What is being asked:
From the line below that contains "tax: 9% = 3777.21 -> 9% = 3782.01" to the line that contains "Portable Drinking Cup", repeat every line exactly, both ends included, and nothing else.
BEGIN Records for the task
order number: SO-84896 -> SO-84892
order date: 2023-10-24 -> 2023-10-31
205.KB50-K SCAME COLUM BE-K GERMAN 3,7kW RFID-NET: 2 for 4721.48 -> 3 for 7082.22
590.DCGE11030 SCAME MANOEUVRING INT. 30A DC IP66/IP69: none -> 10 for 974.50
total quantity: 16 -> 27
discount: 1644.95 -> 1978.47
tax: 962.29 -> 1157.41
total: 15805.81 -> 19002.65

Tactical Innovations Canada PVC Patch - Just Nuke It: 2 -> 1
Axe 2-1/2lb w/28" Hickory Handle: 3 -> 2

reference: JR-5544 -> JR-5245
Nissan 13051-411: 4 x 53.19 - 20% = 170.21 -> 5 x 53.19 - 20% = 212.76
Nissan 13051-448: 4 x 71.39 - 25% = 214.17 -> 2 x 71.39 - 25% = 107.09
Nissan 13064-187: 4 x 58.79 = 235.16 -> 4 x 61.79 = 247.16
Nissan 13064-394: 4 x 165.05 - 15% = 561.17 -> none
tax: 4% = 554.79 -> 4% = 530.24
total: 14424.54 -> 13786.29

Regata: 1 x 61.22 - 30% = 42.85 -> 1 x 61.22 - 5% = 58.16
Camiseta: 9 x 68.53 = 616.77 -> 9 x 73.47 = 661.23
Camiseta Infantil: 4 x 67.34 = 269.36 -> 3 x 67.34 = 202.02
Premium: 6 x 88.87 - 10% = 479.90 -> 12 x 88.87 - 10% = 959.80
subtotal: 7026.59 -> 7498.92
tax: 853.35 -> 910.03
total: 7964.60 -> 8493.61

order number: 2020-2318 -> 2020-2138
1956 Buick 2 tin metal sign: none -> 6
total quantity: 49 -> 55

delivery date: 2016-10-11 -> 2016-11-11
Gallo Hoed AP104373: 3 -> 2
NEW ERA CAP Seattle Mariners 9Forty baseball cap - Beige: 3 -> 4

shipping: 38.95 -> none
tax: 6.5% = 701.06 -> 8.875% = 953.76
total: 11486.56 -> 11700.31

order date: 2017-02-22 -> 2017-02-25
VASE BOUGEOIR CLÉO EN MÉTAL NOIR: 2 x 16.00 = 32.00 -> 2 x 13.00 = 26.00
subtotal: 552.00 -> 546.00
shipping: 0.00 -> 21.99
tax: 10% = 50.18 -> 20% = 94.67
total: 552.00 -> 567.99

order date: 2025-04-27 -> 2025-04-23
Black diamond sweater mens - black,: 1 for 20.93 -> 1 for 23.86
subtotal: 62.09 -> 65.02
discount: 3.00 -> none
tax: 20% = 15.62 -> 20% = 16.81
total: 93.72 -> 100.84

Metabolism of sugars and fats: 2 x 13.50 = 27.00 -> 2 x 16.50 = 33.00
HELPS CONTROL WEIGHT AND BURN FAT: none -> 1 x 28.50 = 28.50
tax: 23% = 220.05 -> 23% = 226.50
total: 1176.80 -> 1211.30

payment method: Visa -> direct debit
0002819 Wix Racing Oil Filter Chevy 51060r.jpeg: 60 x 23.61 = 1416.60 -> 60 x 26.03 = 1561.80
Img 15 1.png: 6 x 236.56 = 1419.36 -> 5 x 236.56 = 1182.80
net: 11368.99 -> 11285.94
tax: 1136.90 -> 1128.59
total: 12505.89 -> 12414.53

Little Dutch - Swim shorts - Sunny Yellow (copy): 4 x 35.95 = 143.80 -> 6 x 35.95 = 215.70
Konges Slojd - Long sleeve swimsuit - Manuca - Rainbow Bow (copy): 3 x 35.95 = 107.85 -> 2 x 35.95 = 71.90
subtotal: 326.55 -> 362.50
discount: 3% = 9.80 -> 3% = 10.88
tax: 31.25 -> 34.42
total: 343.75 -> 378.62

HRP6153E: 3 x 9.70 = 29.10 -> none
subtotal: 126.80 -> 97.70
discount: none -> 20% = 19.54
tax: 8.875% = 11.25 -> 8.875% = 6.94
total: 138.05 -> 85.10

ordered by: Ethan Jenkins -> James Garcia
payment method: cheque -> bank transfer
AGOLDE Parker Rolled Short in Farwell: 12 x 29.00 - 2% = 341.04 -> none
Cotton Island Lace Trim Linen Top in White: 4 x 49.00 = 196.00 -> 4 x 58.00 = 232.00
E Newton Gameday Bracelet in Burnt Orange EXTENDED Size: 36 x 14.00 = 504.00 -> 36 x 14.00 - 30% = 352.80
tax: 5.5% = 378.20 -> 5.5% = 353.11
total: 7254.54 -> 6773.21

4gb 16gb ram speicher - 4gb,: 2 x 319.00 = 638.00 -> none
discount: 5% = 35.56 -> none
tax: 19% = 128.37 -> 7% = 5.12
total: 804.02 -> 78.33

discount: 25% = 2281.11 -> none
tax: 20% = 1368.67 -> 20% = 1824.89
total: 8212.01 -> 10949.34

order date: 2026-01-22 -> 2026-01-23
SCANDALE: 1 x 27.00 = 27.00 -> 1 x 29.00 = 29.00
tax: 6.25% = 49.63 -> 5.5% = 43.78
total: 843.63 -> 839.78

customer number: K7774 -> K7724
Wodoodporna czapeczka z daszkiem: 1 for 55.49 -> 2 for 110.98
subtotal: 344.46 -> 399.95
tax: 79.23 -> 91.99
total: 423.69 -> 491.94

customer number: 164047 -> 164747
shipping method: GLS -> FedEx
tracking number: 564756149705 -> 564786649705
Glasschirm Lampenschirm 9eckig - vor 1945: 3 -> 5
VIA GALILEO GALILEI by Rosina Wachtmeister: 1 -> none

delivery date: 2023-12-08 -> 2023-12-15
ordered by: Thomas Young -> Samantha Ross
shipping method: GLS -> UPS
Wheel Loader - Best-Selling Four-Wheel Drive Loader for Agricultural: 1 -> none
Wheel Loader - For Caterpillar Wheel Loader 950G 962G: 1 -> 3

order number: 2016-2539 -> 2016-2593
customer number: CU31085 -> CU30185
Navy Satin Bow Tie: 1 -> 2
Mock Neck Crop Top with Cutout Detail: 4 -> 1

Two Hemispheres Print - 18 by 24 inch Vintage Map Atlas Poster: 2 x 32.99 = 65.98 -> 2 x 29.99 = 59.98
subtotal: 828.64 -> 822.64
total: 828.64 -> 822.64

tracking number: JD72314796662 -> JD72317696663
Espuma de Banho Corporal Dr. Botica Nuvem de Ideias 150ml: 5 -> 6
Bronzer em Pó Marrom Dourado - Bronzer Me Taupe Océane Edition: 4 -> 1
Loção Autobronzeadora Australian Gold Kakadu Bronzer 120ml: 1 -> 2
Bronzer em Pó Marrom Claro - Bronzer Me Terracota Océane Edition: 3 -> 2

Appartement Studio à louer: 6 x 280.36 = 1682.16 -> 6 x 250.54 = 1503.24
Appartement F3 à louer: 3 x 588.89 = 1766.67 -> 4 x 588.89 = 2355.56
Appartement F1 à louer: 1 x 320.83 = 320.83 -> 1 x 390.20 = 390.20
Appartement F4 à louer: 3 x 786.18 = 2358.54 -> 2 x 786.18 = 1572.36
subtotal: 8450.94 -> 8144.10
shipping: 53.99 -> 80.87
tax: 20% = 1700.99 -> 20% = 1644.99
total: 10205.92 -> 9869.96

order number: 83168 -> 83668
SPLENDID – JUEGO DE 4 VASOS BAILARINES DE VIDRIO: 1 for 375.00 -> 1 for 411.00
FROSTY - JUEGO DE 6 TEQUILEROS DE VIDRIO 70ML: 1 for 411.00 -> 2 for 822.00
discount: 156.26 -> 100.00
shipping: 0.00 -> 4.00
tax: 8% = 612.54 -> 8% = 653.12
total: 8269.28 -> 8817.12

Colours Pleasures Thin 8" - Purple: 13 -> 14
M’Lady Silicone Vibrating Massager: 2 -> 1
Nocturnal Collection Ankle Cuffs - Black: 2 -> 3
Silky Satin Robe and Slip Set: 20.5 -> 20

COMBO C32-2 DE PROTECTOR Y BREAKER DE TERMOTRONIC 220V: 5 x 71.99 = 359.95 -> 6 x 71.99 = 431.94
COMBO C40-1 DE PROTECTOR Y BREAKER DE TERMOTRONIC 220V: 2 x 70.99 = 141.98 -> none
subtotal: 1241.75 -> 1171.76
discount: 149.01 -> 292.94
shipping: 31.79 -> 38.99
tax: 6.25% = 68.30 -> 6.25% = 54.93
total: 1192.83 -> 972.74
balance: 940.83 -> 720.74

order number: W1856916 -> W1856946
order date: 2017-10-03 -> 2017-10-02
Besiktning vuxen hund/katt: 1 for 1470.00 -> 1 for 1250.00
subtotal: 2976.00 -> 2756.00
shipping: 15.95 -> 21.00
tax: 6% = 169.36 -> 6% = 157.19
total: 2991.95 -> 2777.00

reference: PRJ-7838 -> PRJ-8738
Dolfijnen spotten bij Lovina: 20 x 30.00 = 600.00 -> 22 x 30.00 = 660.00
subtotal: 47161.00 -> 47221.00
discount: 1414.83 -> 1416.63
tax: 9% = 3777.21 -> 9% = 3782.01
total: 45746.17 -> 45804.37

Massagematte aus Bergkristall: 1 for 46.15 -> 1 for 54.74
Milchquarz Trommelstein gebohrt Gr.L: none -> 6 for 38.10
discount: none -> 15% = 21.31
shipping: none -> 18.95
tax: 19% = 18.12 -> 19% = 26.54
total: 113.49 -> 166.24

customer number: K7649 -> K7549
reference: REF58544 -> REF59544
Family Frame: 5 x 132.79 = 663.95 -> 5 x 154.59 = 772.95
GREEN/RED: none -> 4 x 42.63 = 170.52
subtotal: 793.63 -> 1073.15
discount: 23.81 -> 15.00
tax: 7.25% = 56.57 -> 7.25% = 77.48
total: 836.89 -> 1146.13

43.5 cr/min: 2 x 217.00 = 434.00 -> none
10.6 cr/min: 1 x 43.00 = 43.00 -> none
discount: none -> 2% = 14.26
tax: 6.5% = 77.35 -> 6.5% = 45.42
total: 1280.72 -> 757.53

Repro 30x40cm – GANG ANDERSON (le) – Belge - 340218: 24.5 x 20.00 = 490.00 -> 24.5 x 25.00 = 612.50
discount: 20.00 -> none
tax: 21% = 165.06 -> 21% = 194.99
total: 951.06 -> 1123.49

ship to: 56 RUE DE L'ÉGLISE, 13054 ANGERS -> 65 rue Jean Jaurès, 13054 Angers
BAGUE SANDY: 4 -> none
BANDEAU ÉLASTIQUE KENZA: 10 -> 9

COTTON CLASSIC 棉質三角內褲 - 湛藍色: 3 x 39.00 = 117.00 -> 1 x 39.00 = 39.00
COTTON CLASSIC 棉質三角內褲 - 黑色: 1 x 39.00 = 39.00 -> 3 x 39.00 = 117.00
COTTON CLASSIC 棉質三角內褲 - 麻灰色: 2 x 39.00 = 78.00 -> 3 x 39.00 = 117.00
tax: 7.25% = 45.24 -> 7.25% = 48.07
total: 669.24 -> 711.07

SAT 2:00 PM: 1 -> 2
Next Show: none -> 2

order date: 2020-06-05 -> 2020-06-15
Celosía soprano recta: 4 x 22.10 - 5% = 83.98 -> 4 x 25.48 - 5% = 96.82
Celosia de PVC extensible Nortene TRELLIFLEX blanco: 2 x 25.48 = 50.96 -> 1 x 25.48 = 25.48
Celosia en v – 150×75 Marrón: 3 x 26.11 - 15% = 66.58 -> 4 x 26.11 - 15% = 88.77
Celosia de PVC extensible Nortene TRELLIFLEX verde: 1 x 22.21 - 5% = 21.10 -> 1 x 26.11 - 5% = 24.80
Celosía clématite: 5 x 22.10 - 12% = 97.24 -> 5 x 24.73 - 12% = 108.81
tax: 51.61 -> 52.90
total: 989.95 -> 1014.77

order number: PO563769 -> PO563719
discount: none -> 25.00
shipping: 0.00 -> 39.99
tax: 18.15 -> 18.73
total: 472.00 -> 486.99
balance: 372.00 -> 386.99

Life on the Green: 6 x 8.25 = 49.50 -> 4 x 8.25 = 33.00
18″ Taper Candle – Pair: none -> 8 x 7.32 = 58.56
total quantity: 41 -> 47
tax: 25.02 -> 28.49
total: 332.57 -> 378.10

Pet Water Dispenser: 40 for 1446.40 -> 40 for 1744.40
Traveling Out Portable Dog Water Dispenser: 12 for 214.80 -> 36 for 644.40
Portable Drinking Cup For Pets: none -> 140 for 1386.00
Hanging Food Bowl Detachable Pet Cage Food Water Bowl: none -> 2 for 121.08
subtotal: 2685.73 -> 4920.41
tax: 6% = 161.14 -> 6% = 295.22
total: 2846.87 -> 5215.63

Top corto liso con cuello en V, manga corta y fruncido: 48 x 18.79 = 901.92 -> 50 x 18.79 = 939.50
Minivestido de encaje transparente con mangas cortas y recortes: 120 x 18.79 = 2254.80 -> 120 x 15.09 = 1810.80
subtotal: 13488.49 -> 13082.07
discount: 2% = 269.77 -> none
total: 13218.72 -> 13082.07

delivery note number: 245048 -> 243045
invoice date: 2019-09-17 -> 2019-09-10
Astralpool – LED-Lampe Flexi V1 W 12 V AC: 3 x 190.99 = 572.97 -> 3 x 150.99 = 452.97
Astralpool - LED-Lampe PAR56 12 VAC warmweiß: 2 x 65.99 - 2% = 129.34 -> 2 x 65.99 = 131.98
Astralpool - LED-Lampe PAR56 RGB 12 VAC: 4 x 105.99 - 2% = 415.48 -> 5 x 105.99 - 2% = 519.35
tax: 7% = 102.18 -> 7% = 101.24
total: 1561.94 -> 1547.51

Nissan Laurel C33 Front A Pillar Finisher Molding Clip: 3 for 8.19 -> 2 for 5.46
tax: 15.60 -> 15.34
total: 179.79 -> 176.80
END Records for the task
Written response:
tax: 9% = 3777.21 -> 9% = 3782.01
total: 45746.17 -> 45804.37

Massagematte aus Bergkristall: 1 for 46.15 -> 1 for 54.74
Milchquarz Trommelstein gebohrt Gr.L: none -> 6 for 38.10
discount: none -> 15% = 21.31
shipping: none -> 18.95
tax: 19% = 18.12 -> 19% = 26.54
total: 113.49 -> 166.24

customer number: K7649 -> K7549
reference: REF58544 -> REF59544
Family Frame: 5 x 132.79 = 663.95 -> 5 x 154.59 = 772.95
GREEN/RED: none -> 4 x 42.63 = 170.52
subtotal: 793.63 -> 1073.15
discount: 23.81 -> 15.00
tax: 7.25% = 56.57 -> 7.25% = 77.48
total: 836.89 -> 1146.13

43.5 cr/min: 2 x 217.00 = 434.00 -> none
10.6 cr/min: 1 x 43.00 = 43.00 -> none
discount: none -> 2% = 14.26
tax: 6.5% = 77.35 -> 6.5% = 45.42
total: 1280.72 -> 757.53

Repro 30x40cm – GANG ANDERSON (le) – Belge - 340218: 24.5 x 20.00 = 490.00 -> 24.5 x 25.00 = 612.50
discount: 20.00 -> none
tax: 21% = 165.06 -> 21% = 194.99
total: 951.06 -> 1123.49

ship to: 56 RUE DE L'ÉGLISE, 13054 ANGERS -> 65 rue Jean Jaurès, 13054 Angers
BAGUE SANDY: 4 -> none
BANDEAU ÉLASTIQUE KENZA: 10 -> 9

COTTON CLASSIC 棉質三角內褲 - 湛藍色: 3 x 39.00 = 117.00 -> 1 x 39.00 = 39.00
COTTON CLASSIC 棉質三角內褲 - 黑色: 1 x 39.00 = 39.00 -> 3 x 39.00 = 117.00
COTTON CLASSIC 棉質三角內褲 - 麻灰色: 2 x 39.00 = 78.00 -> 3 x 39.00 = 117.00
tax: 7.25% = 45.24 -> 7.25% = 48.07
total: 669.24 -> 711.07

SAT 2:00 PM: 1 -> 2
Next Show: none -> 2

order date: 2020-06-05 -> 2020-06-15
Celosía soprano recta: 4 x 22.10 - 5% = 83.98 -> 4 x 25.48 - 5% = 96.82
Celosia de PVC extensible Nortene TRELLIFLEX blanco: 2 x 25.48 = 50.96 -> 1 x 25.48 = 25.48
Celosia en v – 150×75 Marrón: 3 x 26.11 - 15% = 66.58 -> 4 x 26.11 - 15% = 88.77
Celosia de PVC extensible Nortene TRELLIFLEX verde: 1 x 22.21 - 5% = 21.10 -> 1 x 26.11 - 5% = 24.80
Celosía clématite: 5 x 22.10 - 12% = 97.24 -> 5 x 24.73 - 12% = 108.81
tax: 51.61 -> 52.90
total: 989.95 -> 1014.77

order number: PO563769 -> PO563719
discount: none -> 25.00
shipping: 0.00 -> 39.99
tax: 18.15 -> 18.73
total: 472.00 -> 486.99
balance: 372.00 -> 386.99

Life on the Green: 6 x 8.25 = 49.50 -> 4 x 8.25 = 33.00
18″ Taper Candle – Pair: none -> 8 x 7.32 = 58.56
total quantity: 41 -> 47
tax: 25.02 -> 28.49
total: 332.57 -> 378.10

Pet Water Dispenser: 40 for 1446.40 -> 40 for 1744.40
Traveling Out Portable Dog Water Dispenser: 12 for 214.80 -> 36 for 644.40
Portable Drinking Cup For Pets: none -> 140 for 1386.00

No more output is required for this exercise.